Podcast Summary: Statecraft with Santi Ruiz
Episode: What’s Wrong with Nonprofits?
Guest: Greg Berman
Date: February 4, 2026
In this episode of Statecraft, host Santi Ruiz interviews Greg Berman, longtime nonprofit executive and author, about the structural and cultural shifts in the American nonprofit sector. The conversation covers the changing public perception of nonprofits, internal and external critiques from left and right, the evolving relationship between nonprofits and government, challenges of leadership, influence of philanthropy, trends in staff and mission alignment, and questions around transparency and trust.

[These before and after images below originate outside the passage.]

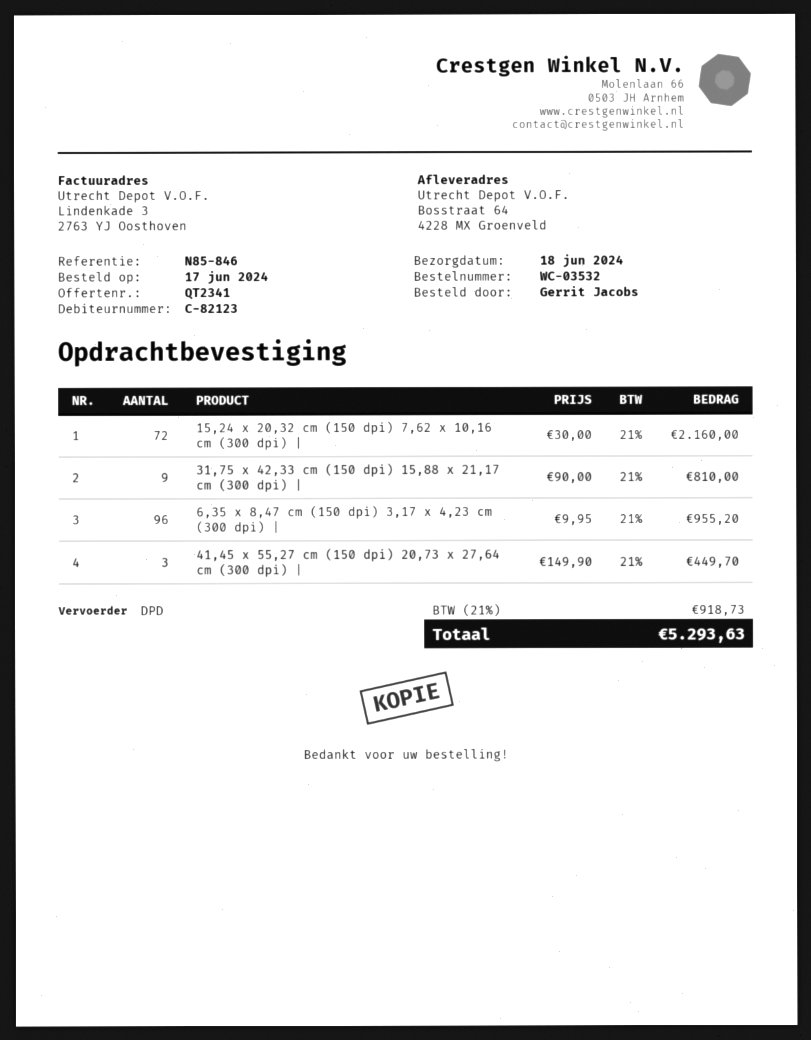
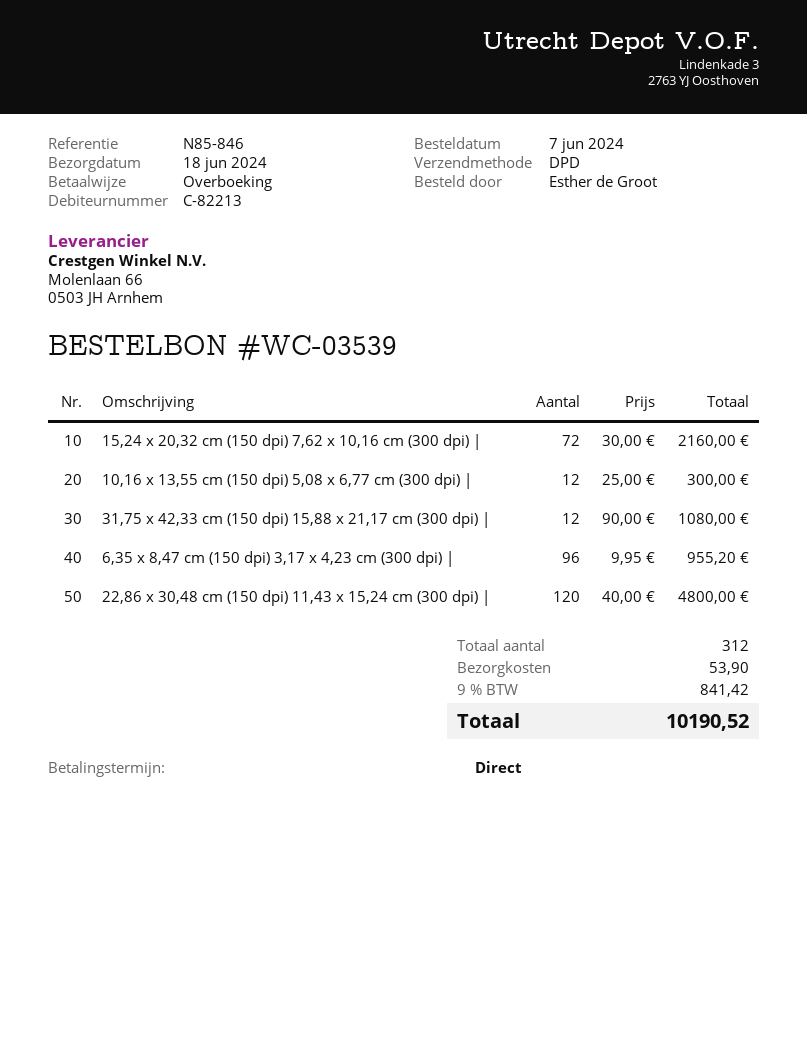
order number: WC-03532 -> WC-03539
order date: 2024-06-17 -> 2024-06-07
customer number: C-82123 -> C-82213
ordered by: Gerrit Jacobs -> Esther de Groot
31,75 x 42,33 cm (150 dpi) 15,88 x 21,17 cm (300 dpi) |: 9 x 90.00 = 810.00 -> 12 x 90.00 = 1080.00
41,45 x 55,27 cm (150 dpi) 20,73 x 27,64 cm (300 dpi) |: 3 x 149.90 = 449.70 -> none
10,16 x 13,55 cm (150 dpi) 5,08 x 6,77 cm (300 dpi) |: none -> 12 x 25.00 = 300.00
22,86 x 30,48 cm (150 dpi) 11,43 x 15,24 cm (300 dpi) |: none -> 120 x 40.00 = 4800.00
shipping: none -> 53.90
tax: 21% = 918.73 -> 9% = 841.42
total: 5293.63 -> 10190.52

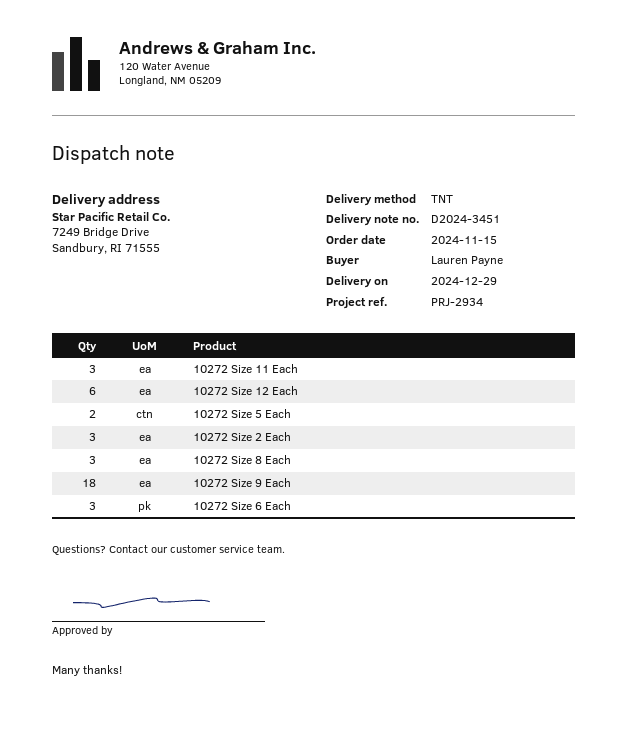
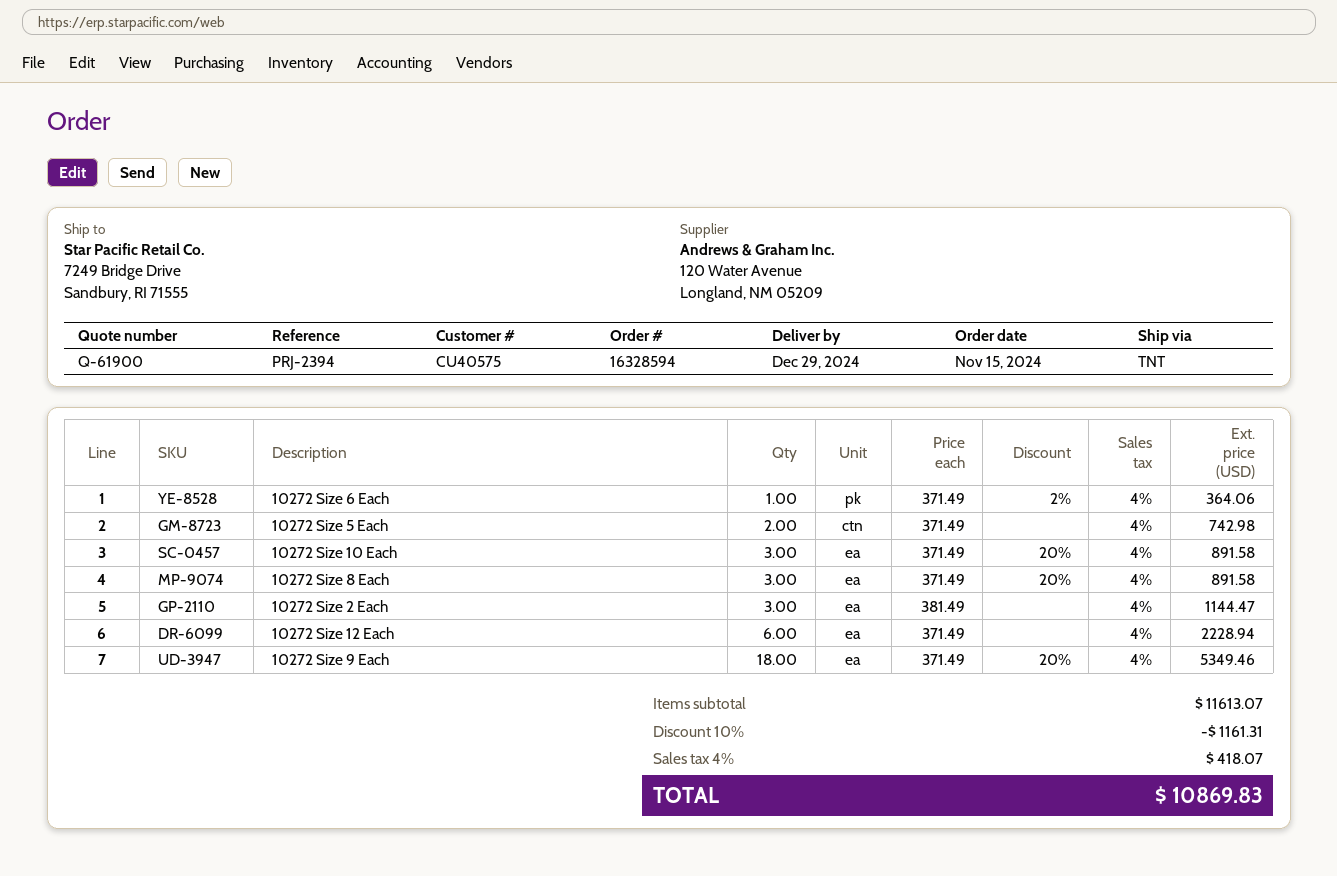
reference: PRJ-2934 -> PRJ-2394
10272 Size 11 Each: 3 -> none
10272 Size 6 Each: 3 -> 1
10272 Size 10 Each: none -> 3

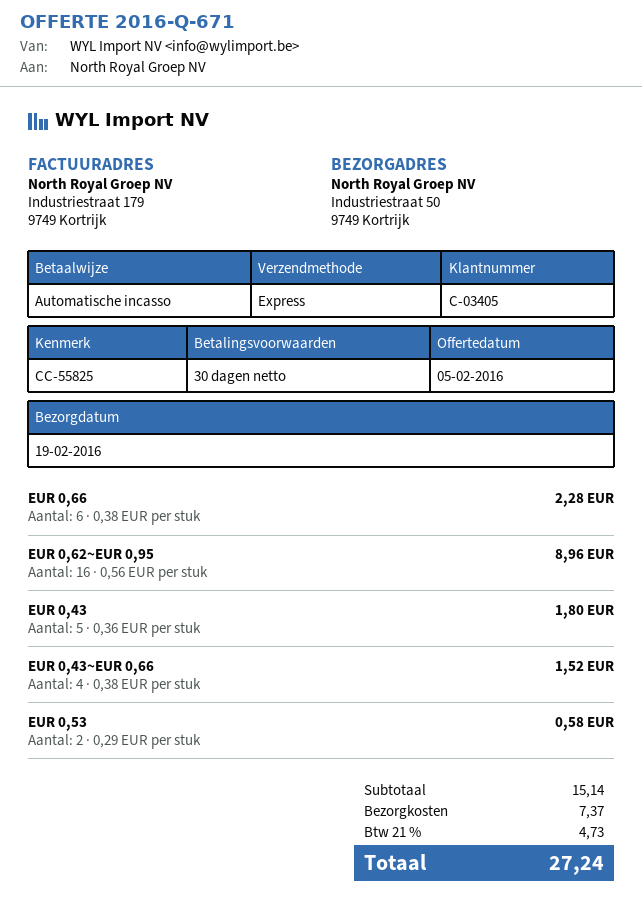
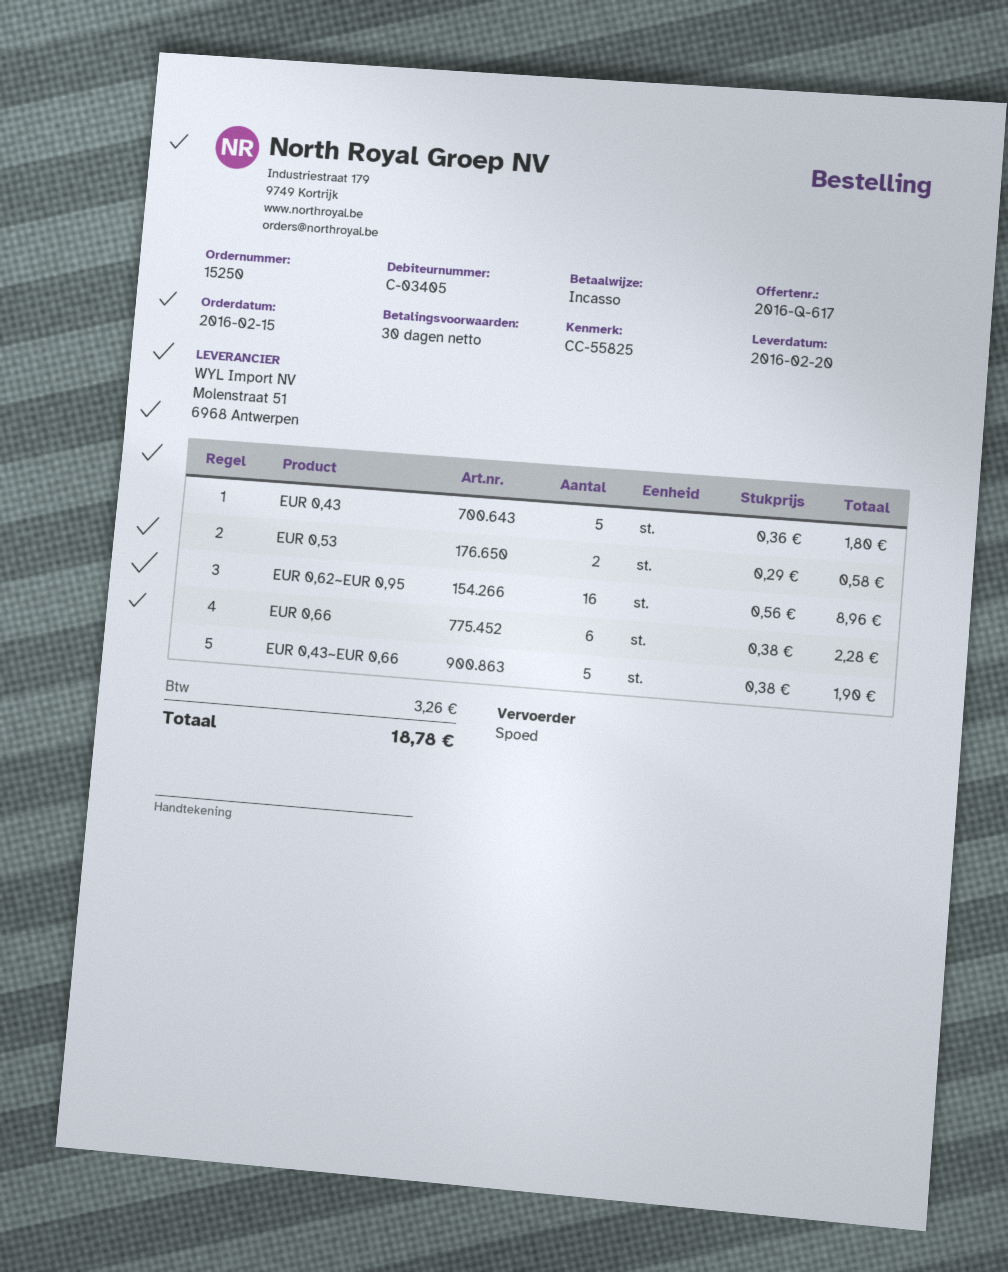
quote number: 2016-Q-671 -> 2016-Q-617
delivery date: 2016-02-19 -> 2016-02-20
EUR 0,43~EUR 0,66: 4 x 0.38 = 1.52 -> 5 x 0.38 = 1.90
shipping: 7.37 -> none
tax: 4.73 -> 3.26
total: 27.24 -> 18.78

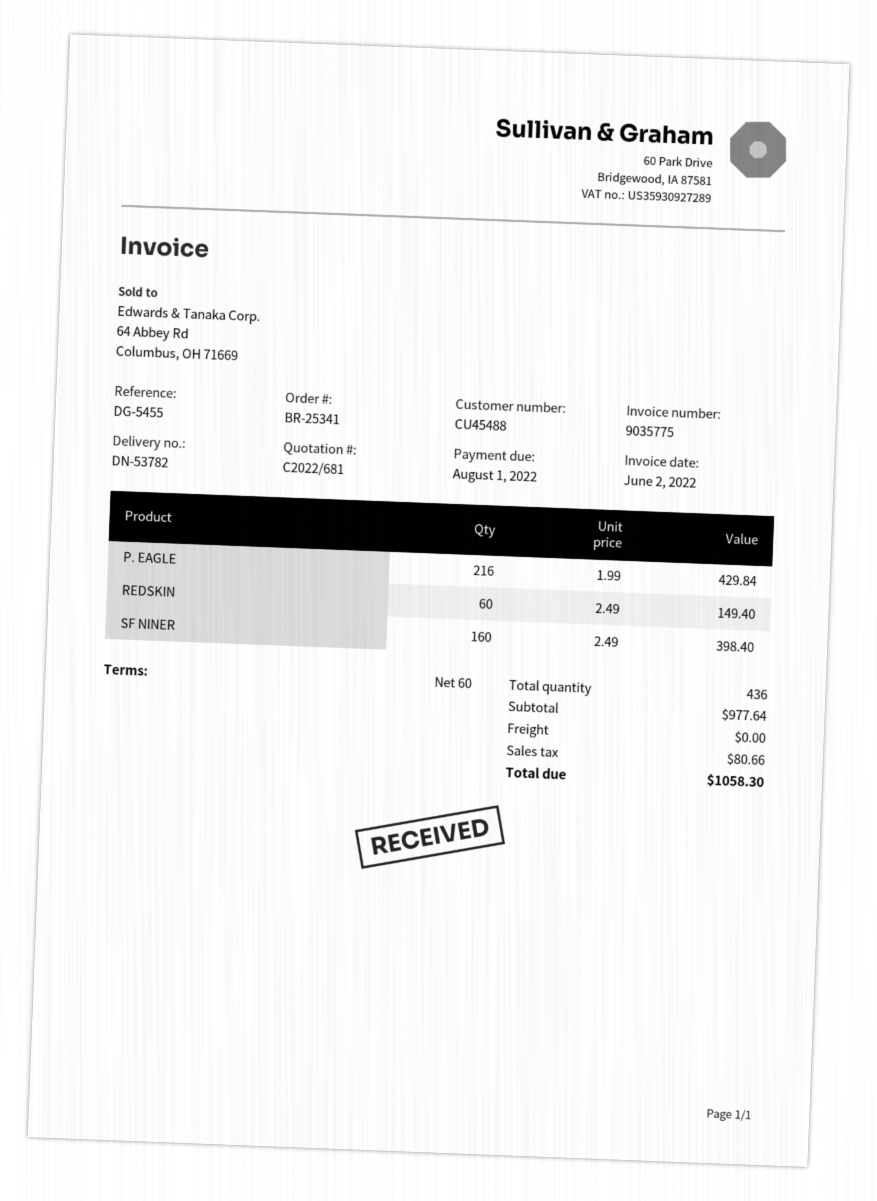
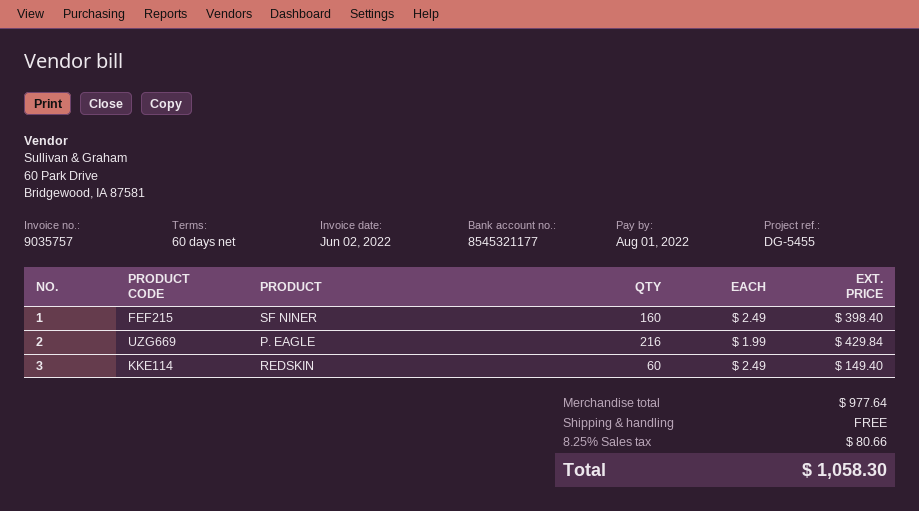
invoice number: 9035775 -> 9035757

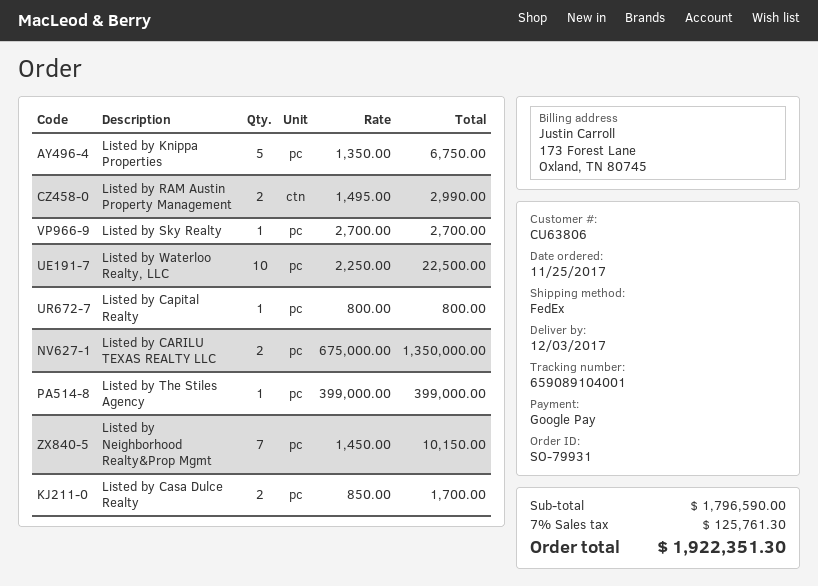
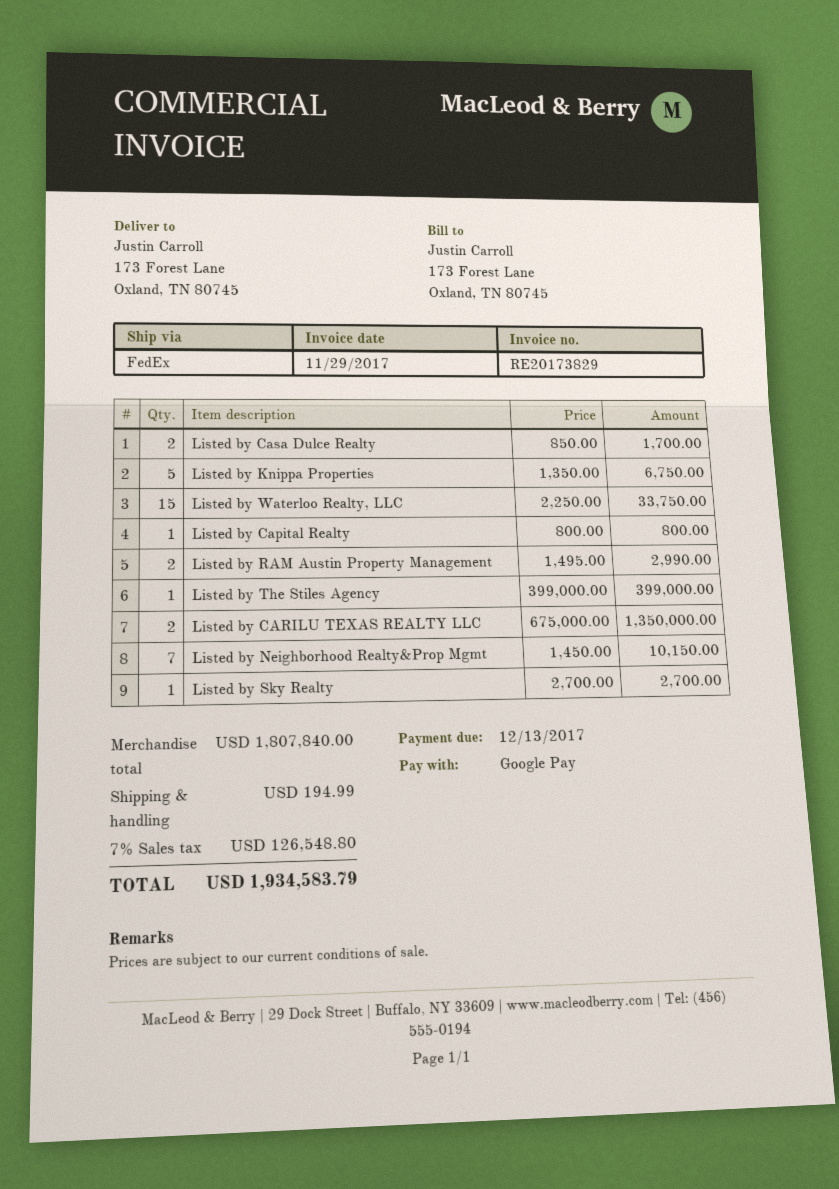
Listed by Waterloo Realty, LLC: 10 x 2250.00 = 22500.00 -> 15 x 2250.00 = 33750.00
subtotal: 1796590.00 -> 1807840.00
shipping: none -> 194.99
tax: 7% = 125761.30 -> 7% = 126548.80
total: 1922351.30 -> 1934583.79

The core question: What is the “crisis” facing American nonprofits, and what can be done about it?
The tone is conversational, candid, and occasionally self-critical, with both host and guest drawing on first-hand experience in nonprofit policy circles. Ruiz brings a slightly more skeptical, policy-analytical perspective, while Berman offers insider reflections and a staunch—if qualified—defense of the sector despite his deep concerns.
This episode is a rich resource for understanding how American NGOs evolved into key state partners—and why their very success has made them targets of skepticism, internal conflict, and political polarization. The hosts clarify both structural features and lived realities of the sector, highlighting why reform and renewed mission focus may be the only way forward.